(DATA PROVIDED)

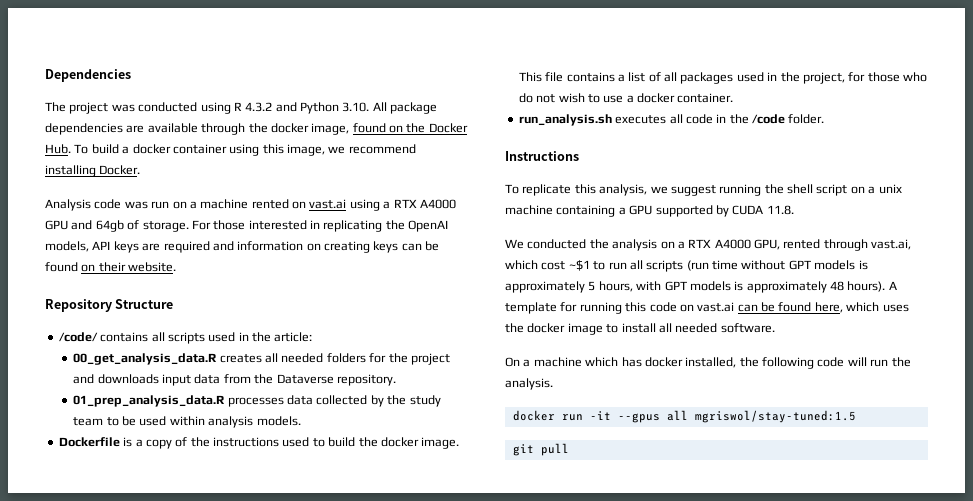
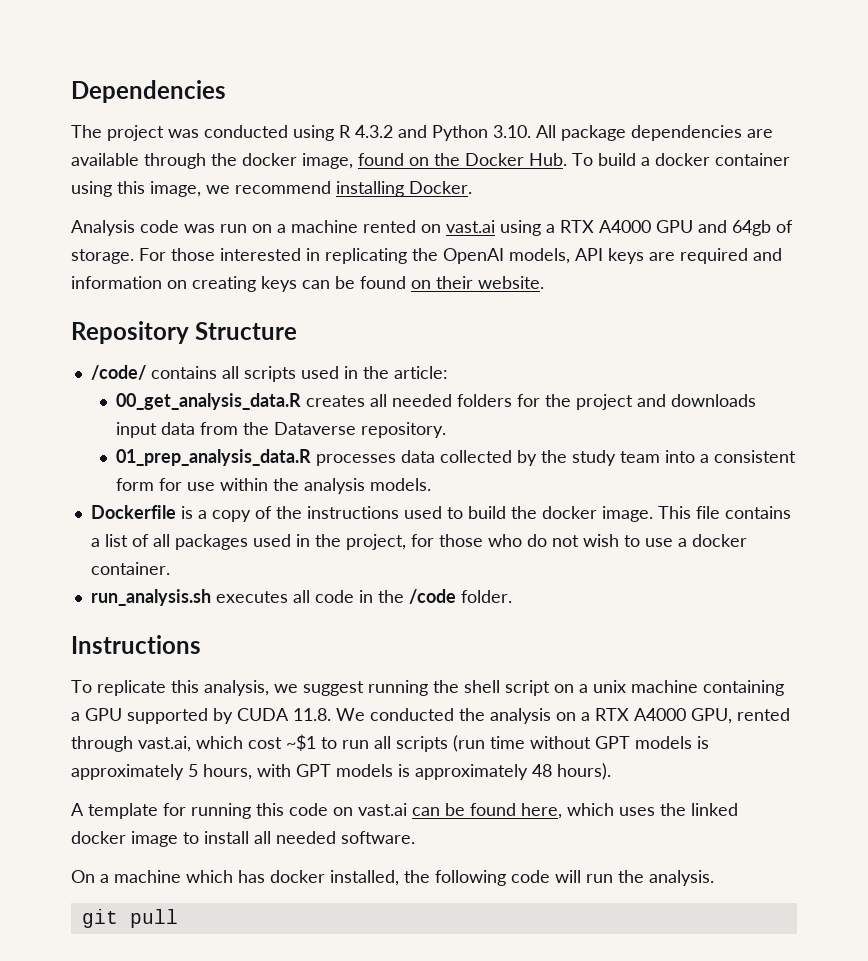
- 01_prep_analysis_data.R processes data collected by the study team to be used within analysis models.
+ 01_prep_analysis_data.R processes data collected by the study team into a consistent form for use within the analysis models.
- To replicate this analysis, we suggest running the shell script on a unix machine containing a GPU supported by CUDA 11.8.
- We conducted the analysis on a RTX A4000 GPU, rented through vast.ai, which cost ~$1 to run all scripts (run time without GPT models is approximately 5 hours, with GPT models is approximately 48 hours). A template for running this code on vast.ai can be found here, which uses the docker image to install all needed software.
+ To replicate this analysis, we suggest running the shell script on a unix machine containing a GPU supported by CUDA 11.8. We conducted the analysis on a RTX A4000 GPU, rented through vast.ai, which cost ~$1 to run all scripts (run time without GPT models is approximately 5 hours, with GPT models is approximately 48 hours).
+ A template for running this code on vast.ai can be found here, which uses the linked docker image to install all needed software.
- docker run -it --gpus all mgriswol/stay-tuned:1.5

(End DATA PROVIDED)

*TASK*
Exact repetition is the task: every line from the start of the data to the line with "- We conducted", inclusive, and none after it, pictures omitted.

*ANSWER SPACE*
- 01_prep_analysis_data.R processes data collected by the study team to be used within analysis models.
+ 01_prep_analysis_data.R processes data collected by the study team into a consistent form for use within the analysis models.
- To replicate this analysis, we suggest running the shell script on a unix machine containing a GPU supported by CUDA 11.8.
- We conducted the analysis on a RTX A4000 GPU, rented through vast.ai, which cost ~$1 to run all scripts (run time without GPT models is approximately 5 hours, with GPT models is approximately 48 hours). A template for running this code on vast.ai can be found here, which uses the docker image to install all needed software.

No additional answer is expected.